Effects of Long-Range Electrostatics on Time-Dependent Stokes Shift Calculations.

J Chem Theory Comput

Department of Chemistry and Biochemistry, 251 Nieuwland Science Hall, University of Notre Dame, Notre Dame, Indiana 46556.

Published: August 2009

Molecular dynamics simulations are essential to the correct interpretation of the response measured in time-dependent Stokes shift (TDSS) experiments of fluorescent probe molecules in biological environments. Within linear response theory, the TDSS response is the time correlation function of the fluctuations of ΔE(t), the difference between the solute environment interaction energy with the probe, modeled in both its electronically excited and ground states. ΔE(t) is dominated by electrostatic interactions between the environment and the ground- and excited-state charge distributions of the probe.
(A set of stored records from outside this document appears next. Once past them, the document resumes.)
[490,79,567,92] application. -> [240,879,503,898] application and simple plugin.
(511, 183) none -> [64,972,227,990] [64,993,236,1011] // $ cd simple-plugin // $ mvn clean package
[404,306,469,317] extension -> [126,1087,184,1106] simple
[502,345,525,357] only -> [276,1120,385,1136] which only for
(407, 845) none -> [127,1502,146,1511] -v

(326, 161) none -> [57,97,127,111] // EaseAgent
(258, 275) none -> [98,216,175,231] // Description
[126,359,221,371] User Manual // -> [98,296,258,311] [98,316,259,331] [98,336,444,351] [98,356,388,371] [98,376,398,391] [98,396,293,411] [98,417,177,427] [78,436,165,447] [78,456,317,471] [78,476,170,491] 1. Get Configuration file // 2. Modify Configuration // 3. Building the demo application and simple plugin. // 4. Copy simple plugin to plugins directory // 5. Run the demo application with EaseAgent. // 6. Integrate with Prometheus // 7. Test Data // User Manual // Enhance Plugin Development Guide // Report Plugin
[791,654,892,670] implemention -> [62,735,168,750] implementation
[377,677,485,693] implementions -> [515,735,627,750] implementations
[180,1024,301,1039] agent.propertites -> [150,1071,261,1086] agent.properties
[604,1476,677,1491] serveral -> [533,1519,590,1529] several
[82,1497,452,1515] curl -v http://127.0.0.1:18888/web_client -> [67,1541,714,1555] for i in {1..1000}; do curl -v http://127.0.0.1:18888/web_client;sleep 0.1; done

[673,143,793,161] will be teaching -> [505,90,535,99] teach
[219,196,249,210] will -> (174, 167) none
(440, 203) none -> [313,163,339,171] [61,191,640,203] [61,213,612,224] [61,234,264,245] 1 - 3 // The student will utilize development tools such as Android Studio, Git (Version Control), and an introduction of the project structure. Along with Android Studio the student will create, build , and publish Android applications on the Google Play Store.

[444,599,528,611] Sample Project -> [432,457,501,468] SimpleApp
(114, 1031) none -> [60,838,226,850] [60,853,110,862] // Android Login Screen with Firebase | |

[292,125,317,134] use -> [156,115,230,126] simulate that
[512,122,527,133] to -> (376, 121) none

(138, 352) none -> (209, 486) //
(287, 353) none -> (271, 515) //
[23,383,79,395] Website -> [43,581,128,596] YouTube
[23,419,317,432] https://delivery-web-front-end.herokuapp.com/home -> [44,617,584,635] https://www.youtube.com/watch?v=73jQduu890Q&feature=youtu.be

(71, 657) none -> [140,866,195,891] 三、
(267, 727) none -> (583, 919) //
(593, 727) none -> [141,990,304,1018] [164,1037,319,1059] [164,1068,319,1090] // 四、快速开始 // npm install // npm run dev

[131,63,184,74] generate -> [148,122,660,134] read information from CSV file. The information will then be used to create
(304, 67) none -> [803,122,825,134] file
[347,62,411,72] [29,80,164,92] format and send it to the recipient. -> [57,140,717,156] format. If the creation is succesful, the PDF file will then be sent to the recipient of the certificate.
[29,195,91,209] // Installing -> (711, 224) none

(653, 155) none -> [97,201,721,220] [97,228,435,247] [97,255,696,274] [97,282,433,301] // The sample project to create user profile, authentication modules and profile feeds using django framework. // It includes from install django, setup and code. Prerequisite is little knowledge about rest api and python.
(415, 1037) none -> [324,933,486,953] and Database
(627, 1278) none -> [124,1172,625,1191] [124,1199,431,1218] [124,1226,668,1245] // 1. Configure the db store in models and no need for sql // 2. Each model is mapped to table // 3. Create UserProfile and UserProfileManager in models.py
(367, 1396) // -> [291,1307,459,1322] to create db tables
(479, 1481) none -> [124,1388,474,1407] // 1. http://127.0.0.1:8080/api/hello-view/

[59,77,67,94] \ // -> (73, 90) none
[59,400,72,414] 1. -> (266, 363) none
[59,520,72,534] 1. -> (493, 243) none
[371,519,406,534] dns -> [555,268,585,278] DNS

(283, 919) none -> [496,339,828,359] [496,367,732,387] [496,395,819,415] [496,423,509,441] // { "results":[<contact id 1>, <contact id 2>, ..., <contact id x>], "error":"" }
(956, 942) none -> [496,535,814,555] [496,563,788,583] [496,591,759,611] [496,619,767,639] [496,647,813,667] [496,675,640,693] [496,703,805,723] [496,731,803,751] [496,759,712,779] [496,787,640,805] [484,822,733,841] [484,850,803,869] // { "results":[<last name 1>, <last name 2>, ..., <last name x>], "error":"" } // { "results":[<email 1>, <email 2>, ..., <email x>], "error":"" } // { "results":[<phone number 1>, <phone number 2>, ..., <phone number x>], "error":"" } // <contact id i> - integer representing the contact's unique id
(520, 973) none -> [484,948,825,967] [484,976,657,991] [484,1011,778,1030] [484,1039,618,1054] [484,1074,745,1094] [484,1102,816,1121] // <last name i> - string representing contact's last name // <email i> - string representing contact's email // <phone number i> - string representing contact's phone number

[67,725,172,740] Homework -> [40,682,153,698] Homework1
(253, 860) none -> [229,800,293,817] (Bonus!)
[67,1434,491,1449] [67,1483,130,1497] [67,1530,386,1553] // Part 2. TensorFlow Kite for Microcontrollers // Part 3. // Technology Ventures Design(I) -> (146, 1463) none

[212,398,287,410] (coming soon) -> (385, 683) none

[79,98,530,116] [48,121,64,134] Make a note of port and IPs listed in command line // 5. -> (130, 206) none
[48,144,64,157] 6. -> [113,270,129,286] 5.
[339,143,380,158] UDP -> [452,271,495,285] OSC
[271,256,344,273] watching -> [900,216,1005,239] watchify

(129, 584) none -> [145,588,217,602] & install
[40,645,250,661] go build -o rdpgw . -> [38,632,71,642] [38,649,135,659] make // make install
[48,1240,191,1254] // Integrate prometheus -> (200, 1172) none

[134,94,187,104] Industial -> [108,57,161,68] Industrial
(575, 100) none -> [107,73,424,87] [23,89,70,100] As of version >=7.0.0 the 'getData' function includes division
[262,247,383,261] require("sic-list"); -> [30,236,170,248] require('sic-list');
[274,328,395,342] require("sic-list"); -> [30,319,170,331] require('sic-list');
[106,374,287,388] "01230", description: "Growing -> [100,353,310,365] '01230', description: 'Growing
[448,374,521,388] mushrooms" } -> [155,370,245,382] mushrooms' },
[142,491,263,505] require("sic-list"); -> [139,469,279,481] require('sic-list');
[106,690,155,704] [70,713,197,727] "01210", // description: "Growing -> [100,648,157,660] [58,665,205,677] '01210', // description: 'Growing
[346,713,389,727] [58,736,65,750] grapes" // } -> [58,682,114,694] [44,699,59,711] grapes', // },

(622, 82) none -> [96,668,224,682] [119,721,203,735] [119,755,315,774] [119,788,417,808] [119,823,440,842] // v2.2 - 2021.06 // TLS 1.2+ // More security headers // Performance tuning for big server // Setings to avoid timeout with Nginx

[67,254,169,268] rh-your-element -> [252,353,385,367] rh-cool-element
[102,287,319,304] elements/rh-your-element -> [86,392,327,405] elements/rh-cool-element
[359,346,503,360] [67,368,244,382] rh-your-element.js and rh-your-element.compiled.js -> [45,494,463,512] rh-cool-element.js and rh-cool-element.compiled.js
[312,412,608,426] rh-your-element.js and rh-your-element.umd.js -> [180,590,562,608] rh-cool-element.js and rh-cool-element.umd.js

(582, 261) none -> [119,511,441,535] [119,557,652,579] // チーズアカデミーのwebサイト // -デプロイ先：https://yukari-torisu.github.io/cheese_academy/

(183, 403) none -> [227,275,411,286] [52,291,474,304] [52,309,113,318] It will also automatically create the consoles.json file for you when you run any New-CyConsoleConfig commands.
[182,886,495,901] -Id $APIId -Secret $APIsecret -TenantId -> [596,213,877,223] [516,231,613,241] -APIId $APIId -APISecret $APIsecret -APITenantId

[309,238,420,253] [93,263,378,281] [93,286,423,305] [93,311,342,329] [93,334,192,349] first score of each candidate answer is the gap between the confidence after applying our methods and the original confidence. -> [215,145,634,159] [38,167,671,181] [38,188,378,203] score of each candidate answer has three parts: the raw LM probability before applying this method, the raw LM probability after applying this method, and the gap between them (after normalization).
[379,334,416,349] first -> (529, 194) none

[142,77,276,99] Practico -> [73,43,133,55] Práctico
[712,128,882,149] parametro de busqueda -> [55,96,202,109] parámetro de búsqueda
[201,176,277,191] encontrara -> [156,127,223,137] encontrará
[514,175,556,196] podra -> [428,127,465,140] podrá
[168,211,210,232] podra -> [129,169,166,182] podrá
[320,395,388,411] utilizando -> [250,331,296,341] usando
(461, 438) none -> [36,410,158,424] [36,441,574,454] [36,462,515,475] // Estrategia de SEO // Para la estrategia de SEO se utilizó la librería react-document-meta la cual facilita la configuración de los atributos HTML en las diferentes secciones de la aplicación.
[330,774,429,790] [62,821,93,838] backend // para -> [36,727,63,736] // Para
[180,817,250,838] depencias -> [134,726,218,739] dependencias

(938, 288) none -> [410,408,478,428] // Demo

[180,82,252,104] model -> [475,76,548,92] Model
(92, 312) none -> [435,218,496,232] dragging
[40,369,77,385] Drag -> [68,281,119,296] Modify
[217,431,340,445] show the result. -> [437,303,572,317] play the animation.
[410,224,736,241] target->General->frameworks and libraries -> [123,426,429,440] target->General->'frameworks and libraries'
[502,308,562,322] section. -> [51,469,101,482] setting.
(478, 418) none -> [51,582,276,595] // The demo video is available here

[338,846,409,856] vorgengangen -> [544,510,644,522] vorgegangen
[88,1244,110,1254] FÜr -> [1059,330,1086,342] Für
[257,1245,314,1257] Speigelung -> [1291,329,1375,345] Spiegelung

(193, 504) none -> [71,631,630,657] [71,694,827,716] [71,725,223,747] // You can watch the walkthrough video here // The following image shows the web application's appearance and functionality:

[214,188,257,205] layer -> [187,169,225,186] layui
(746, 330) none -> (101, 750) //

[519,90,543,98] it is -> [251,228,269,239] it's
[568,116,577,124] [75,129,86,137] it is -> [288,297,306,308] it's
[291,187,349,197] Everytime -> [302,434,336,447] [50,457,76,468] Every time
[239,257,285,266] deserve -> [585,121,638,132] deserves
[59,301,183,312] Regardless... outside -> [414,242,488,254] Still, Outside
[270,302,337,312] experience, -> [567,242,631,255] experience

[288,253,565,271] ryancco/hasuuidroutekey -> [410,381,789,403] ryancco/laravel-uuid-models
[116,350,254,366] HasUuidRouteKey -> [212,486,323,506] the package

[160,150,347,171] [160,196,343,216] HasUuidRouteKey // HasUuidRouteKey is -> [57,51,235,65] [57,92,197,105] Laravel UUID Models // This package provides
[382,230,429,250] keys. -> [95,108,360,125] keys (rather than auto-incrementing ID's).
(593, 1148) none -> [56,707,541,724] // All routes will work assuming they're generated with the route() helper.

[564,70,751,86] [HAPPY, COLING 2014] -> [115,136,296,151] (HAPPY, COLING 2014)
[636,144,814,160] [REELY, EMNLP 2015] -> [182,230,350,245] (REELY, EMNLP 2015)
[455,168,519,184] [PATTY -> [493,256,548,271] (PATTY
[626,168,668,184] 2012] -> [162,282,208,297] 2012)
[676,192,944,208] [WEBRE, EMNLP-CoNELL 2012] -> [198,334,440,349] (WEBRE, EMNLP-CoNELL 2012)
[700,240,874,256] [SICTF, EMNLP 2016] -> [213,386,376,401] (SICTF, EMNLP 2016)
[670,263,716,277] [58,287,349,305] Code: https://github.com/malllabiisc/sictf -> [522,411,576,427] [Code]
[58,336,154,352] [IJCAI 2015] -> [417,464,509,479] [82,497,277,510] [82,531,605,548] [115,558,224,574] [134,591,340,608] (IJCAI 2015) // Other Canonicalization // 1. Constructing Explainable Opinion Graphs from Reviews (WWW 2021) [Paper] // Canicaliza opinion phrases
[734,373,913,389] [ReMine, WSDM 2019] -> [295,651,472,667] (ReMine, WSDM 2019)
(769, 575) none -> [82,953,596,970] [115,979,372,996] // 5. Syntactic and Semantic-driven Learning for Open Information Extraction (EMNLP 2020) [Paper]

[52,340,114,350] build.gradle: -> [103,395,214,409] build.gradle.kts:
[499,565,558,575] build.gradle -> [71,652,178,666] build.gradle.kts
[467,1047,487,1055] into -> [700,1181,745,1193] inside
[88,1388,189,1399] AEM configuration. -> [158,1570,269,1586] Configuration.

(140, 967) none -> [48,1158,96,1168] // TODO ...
The treatment of the long-ranged electrostatics in the calculation of the TDSS response in MD simulations is systematically investigated for three probes in aqueous solution: a model diatomic, coumarin 102, and Hoechst 33258. Nine different protocols for the treatment of the electrostatics were compared to particle mesh Ewald (PME), which was utilized as a reference standard. A computationally efficient pairwise alternative to PME, the damped shifted force method, was shown to reproduce the TDSS response calculated with PME for all three systems. In contrast, neglecting the role of the long-ranged electrostatics in the calculation of the TDSS response results in artifacts.